THE COURT: Under what authority does somebody-even if they're subject to unlawful arrest, do they have the right to resist and the answer to that is clearly no.
[DEFENSE COUNSEL]: They don't, Judge. I agree with that point, they don't. But we're going back to the knowingly prong of what my client is charged with.
THE COURT: She admitted it.
[DEFENSE COUNSEL]: Judge, she admitted to closing the door. At first when my client was in the police station in the interview room she said that she did not know she closed on the hand-
THE COURT: I believe the officer testified and I believe him.
[DEFENSE COUNSEL]: --but after more and more questions then she said yeah, his hand might have been there.
THE COURT: Okay. There you go. There's your knowledge element."
¶ 12 Defense counsel argued that Ryan "had no arrest warrant. He had no search warrant. He had no circumstances to even cross that threshold. The moment his hand crossed that threshold he was going beyond his investigatory duties at that time" and "[t]hat's just the risk he takes the moment he put his hand in there." The trial judge responded, "Under what authority did she have to resist arrest?" To which counsel responded that defendant was not under arrest. The trial court then indicated:
"THE COURT: You're all mixed up on the law here. An unlawful entry into the apartment the remedy is to exclude evidence gained from the unlawful entry, that's one thing. The other thing is right to resist arrest, no, or to, you know, bodily harm to the officer, no. It's clearly no.
[DEFENSE COUNSEL]: Your Honor-
THE COURT: That's the law.
[DEFENSE COUNSEL]: Your Honor is setting the precedent that an officer is just allowed to go-
THE COURT: You don't tell me what I'm saying. I'm telling you what I'm saying.
[DEFENSE COUNSEL]: I'm trying to clarify for the record what your Honor is saying. That's all I'm trying to do.
THE COURT: I told you she's not allowed to resist.
[DEFENSE COUNSEL]: She was not under arrest. She was not under arrest. ***
[DEFENSE COUNSEL]: *** The officers had no right to make entry into that apartment, none whatsoever. That was her home, her private residence. They had no reason to go inside that home.
THE COURT: They didn't cross the threshold, did they?
[DEFENSE COUNSEL]: Yes, the moment the hand went through the door the officer crossed the threshold."
¶ 13 The State responded that the officers were there for a legitimate investigative purpose and that Ryan "did not invade this threshold. He did not make entry into the unit. He simply placed his hand on the door frame ***. He was asking for entry but in no way did they try to break in, push in, anything like that."

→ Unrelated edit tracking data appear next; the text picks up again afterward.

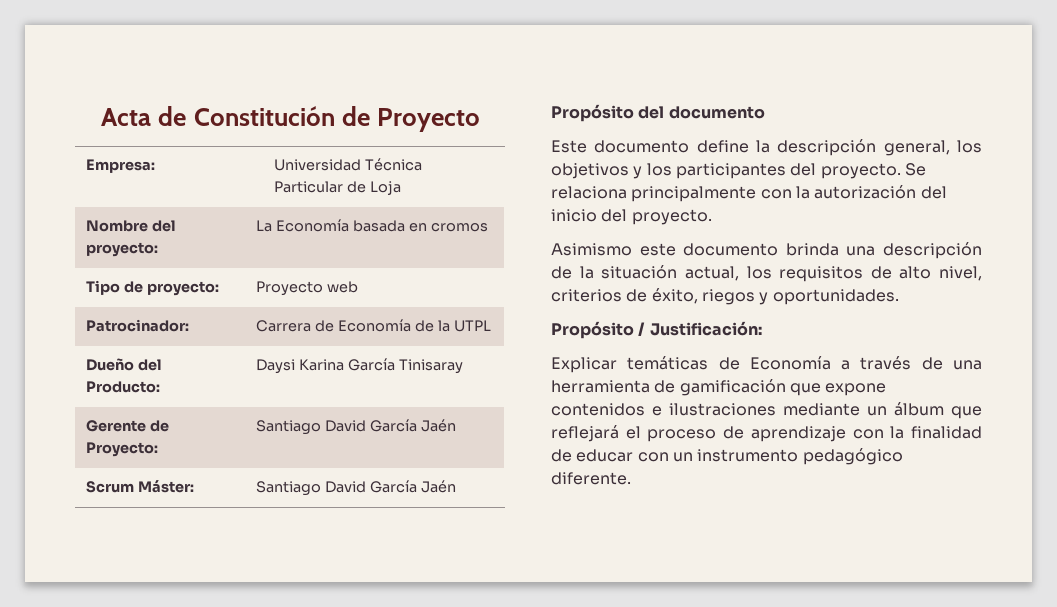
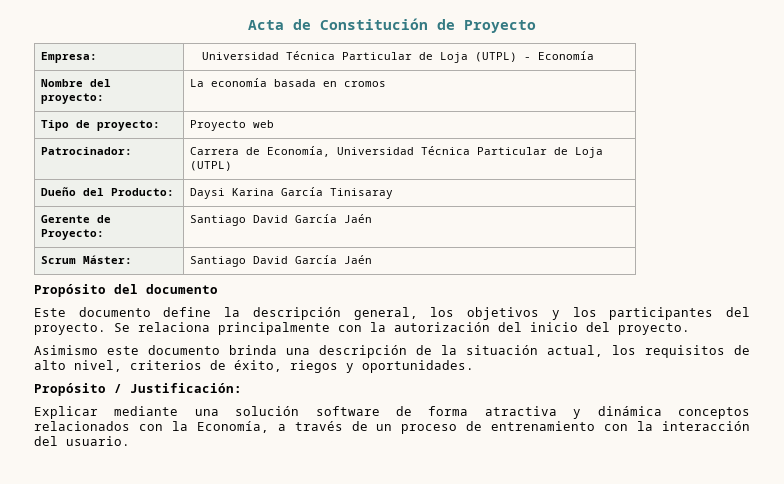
- Empresa: | Universidad Técnica Particular de Loja
+ Empresa: | Universidad Técnica Particular de Loja (UTPL) - Economía
- Nombre del proyecto: | La Economía basada en cromos
+ Nombre del proyecto: | La economía basada en cromos
- Patrocinador: | Carrera de Economía de la UTPL
+ Patrocinador: | Carrera de Economía, Universidad Técnica Particular de Loja (UTPL)
- Explicar temáticas de Economía a través de una herramienta de gamificación que expone contenidos e ilustraciones mediante un álbum que reflejará el proceso de aprendizaje con la finalidad de educar con un instrumento pedagógico diferente.
+ Explicar mediante una solución software de forma atractiva y dinámica conceptos relacionados con la Economía, a través de un proceso de entrenamiento con la interacción del usuario.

¶ 14 The trial court found that Ryan sustained bruising and redness, which is "enough for bodily harm." The court also found that "there's probably no good reason for the officers to go in, but there is no right to resist or use of force to resist an arrest or anything else, so, I mean, to me it's easy. *** I found the officers to be credible in everything they said. *** It's a finding of guilty."
¶ 15 Defendant filed a motion for new trial, arguing, in relevant part, that she "had legal justification to close the door, with the officer's hand past the threshold and on the door frame, to prevent unlawful entry." The trial court denied defendant's motion and sentenced her to four months of conditional discharge.
¶ 16 ANALYSIS
¶ 17 Sufficiency of the Evidence and Forfeiture
¶ 18 Defendant argues that the State failed to prove her guilt beyond a reasonable doubt, but not because it failed to prove the elements of battery. Rather, she argues that the State failed to disprove or rebut that she used justifiable force in defense of her dwelling. The State responds that defendant has forfeited this argument by failing to raise defense of dwelling as an affirmative defense in the trial court.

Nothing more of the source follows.